Exercise objective: The answer must repeat every record exactly, with no pictures in it.

Change detection data:
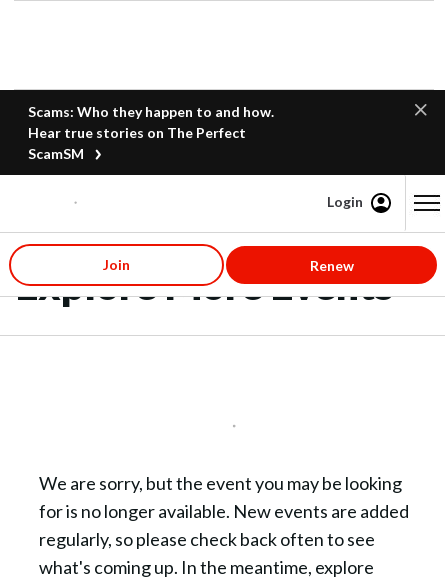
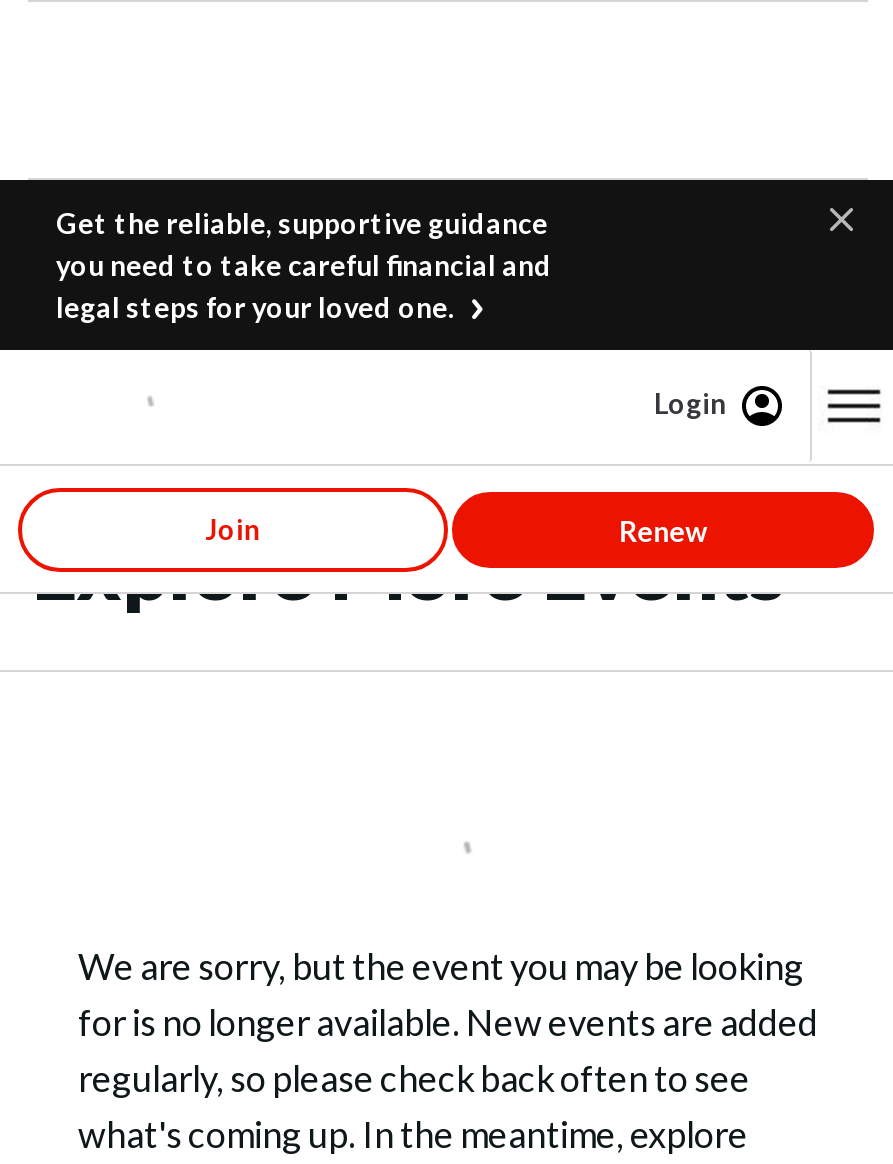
- Scams: Who they happen to and how.
- Hear true stories on The Perfect
- ScamSM
+ Get the reliable, supportive guidance
+ you need to take careful financial and
+ legal steps for your loved one.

Reply to the exercise:
- Scams: Who they happen to and how.
- Hear true stories on The Perfect
- ScamSM
+ Get the reliable, supportive guidance
+ you need to take careful financial and
+ legal steps for your loved one.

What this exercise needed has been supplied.